Darla llegó hasta Max, que estaba tendido justo al salir del invernadero. Se había puesto en pie de un salto y forcejeaba con la escalera. Darla la sujetó para ayudarlo, intentando hacerla girar lateralmente para apartarla de la viga y liberar la pierna de Paul.
Tío Paul soltó un alarido al moverse la escalera. De su cara cayó una gota de sudor que se estrelló en mi mejilla porque estaba justo debajo de él. Darla y Max volvieron a tirar de la escalera y la pierna de Paul se soltó. Entonces cayó y yo intenté atraparlo. Rebecca también estaba conmigo y extendía los brazos hacia arriba para agarrarlo pero se escurrió entre nuestros brazos y aterrizó con un golpe seco en medio de las coles.
Me arrodillé junto a él. Sudaba, jadeaba y temblaba, todo al mismo tiempo.
—¡Creo que sufre un shock! —grité—. Traed unas cuantas mantas. Y dos palos que podamos usar para hacer una camilla. —Darla y Max corrieron hacia la casa. Reparé en que Max tenía una mano sobre el costado izquierdo, donde le había golpeado la escalera. Rebecca me miró.
—Yo me quedaré con él —le dije—. Ve a buscar a tía Caroline. —Asintió con la cabeza y corrió hacia la puerta del invernadero.
—Aguanta —le dije a tío Paul—. La ayuda está de camino. —Él gimió y me apretó una mano.
Pasó menos de un minuto antes de que Darla, Max y Rebecca volvieran a entrar corriendo en el invernadero, seguidos por tía Caroline y Anna. Llevaban los brazos cargados de mantas y dos palos largos que habían sobrado de la construcción de los invernaderos. Tía Caroline hizo una mueca de dolor al ver el ángulo antinatural de la pierna de su marido, y Anna apartó la mirada y hundió la cara en el pecho de su madre. Darla extendió la manta más grande y la dobló por encima de los palos para improvisar una camilla.
—Deberíamos entablillar esa pierna antes de moverlo — dijo Darla.
—¿No deberíamos enderezársela antes? —pregunté yo.
—No hagáis eso —dijo Caroline—. Podríais empeorarlo.
—Tendremos que recolocar el hueso en su sitio en algún momento —dijo Darla.
—No. Quiero que lo haga el doctor McCarthy —insistió Caroline.
—¿Está en Warren? —preguntó Darla.
—Sí.
—Llevémoslo a dentro, de momento. —Fui hasta la pierna rota de tío Paul y deslicé una mano por debajo de su rodilla y otra por debajo de la pantorrilla, justo después de la fractura—. Intentaré mantener inmóvil la fractura. Todos los demás, sujetadlo. Lo deslizaremos para ponerlo encima de la camilla.
—A la de tres —dije, cuando todos estuvieron en posición—. ¡Uno… dos… tres! —Deslizamos a Paul hasta dejarlo sobre la camilla. Hice todo lo posible por mantener la pierna quieta, pero sentí cómo los huesos frotaban unos contra otros. Él se aferró a mi brazo, apretando con tanta fuerza que me dolió.
Extendimos dos mantas sobre él, y lo trasladamos con lentitud al interior de la casa. Tío Paul gimió cuando lo dejamos en el suelo del salón, delante de la chimenea encendida. Anna sacó un almohadón del sofá y se lo puso debajo de la cabeza.
—No tengo ni idea de cómo entablillar eso —dijo tía Caroline, mientras miraba la fractura.
—Vamos a tener que recolocar el hueso y entablillarle la pierna para llevarlo hasta Warren —dijo Darla.
—No —insistió tía Caroline—. Iré al pueblo a buscar al doctor McCarthy. Estoy segura de que vendrá. Ha sido el médico de nuestra familia desde siempre.

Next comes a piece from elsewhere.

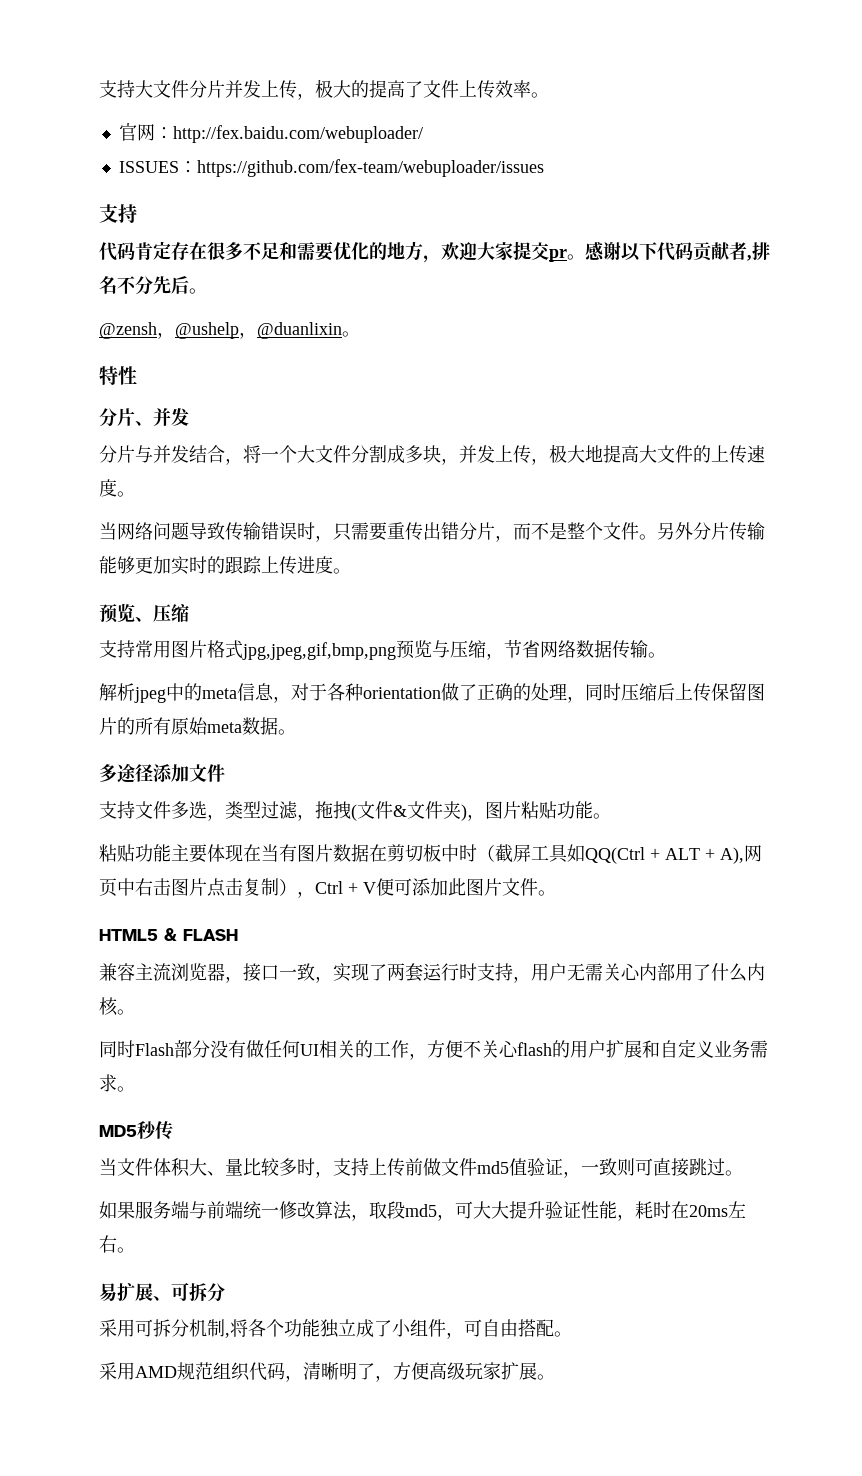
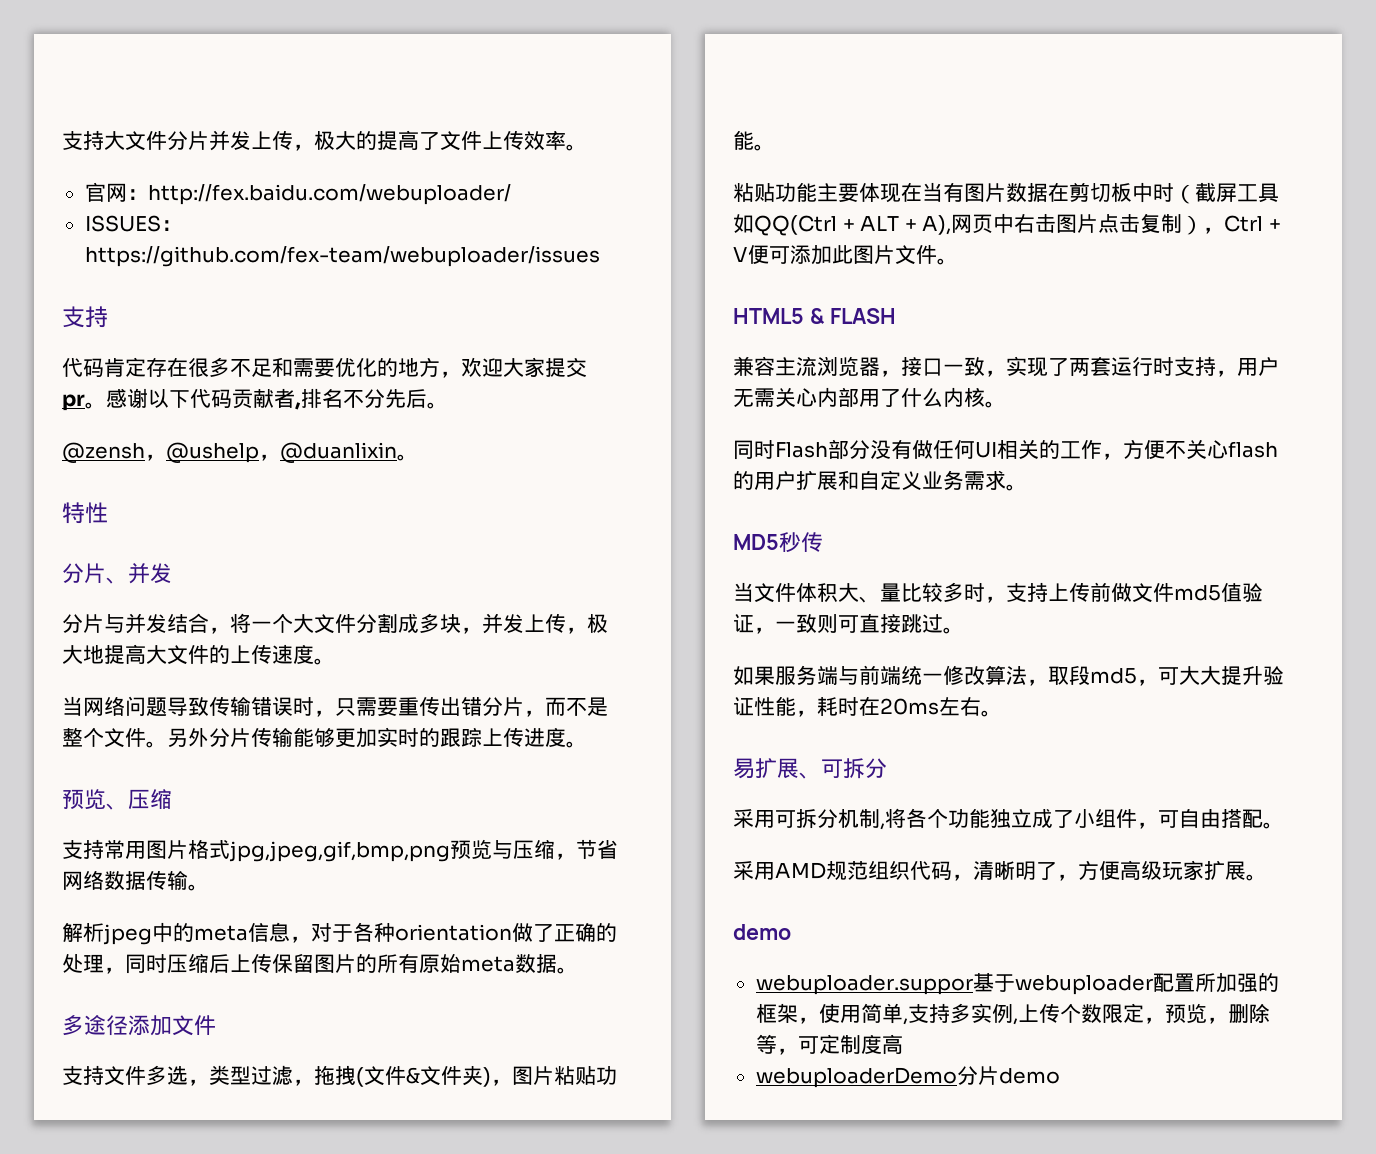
(555, 1377) none -> [733,924,791,940] [755,973,1279,995] [755,1003,1270,1025] [755,1034,903,1055] [755,1066,1060,1088] // demo // webuploader.suppor基于webuploader配置所加强的框架，使用简单,支持多实例,上传个数限定，预览，删除等，可定制度高 // webuploaderDemo分片demo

Una mano de tío Paul salió disparada de debajo de las mantas y la sujetó por un tobillo.
—No. Reparad el invernadero. —Su voz era débil y jadeante.
—Podemos encargarnos de eso cuando te hayamos arreglado la pierna, cielo.
—No. El invernadero es la prioridad principal. No podemos permitirnos perder las coles.
—Ocuparse de tu pierna es la prioridad principal. —Los labios de tía Caroline estaban apretados entre sí con gesto de determinación.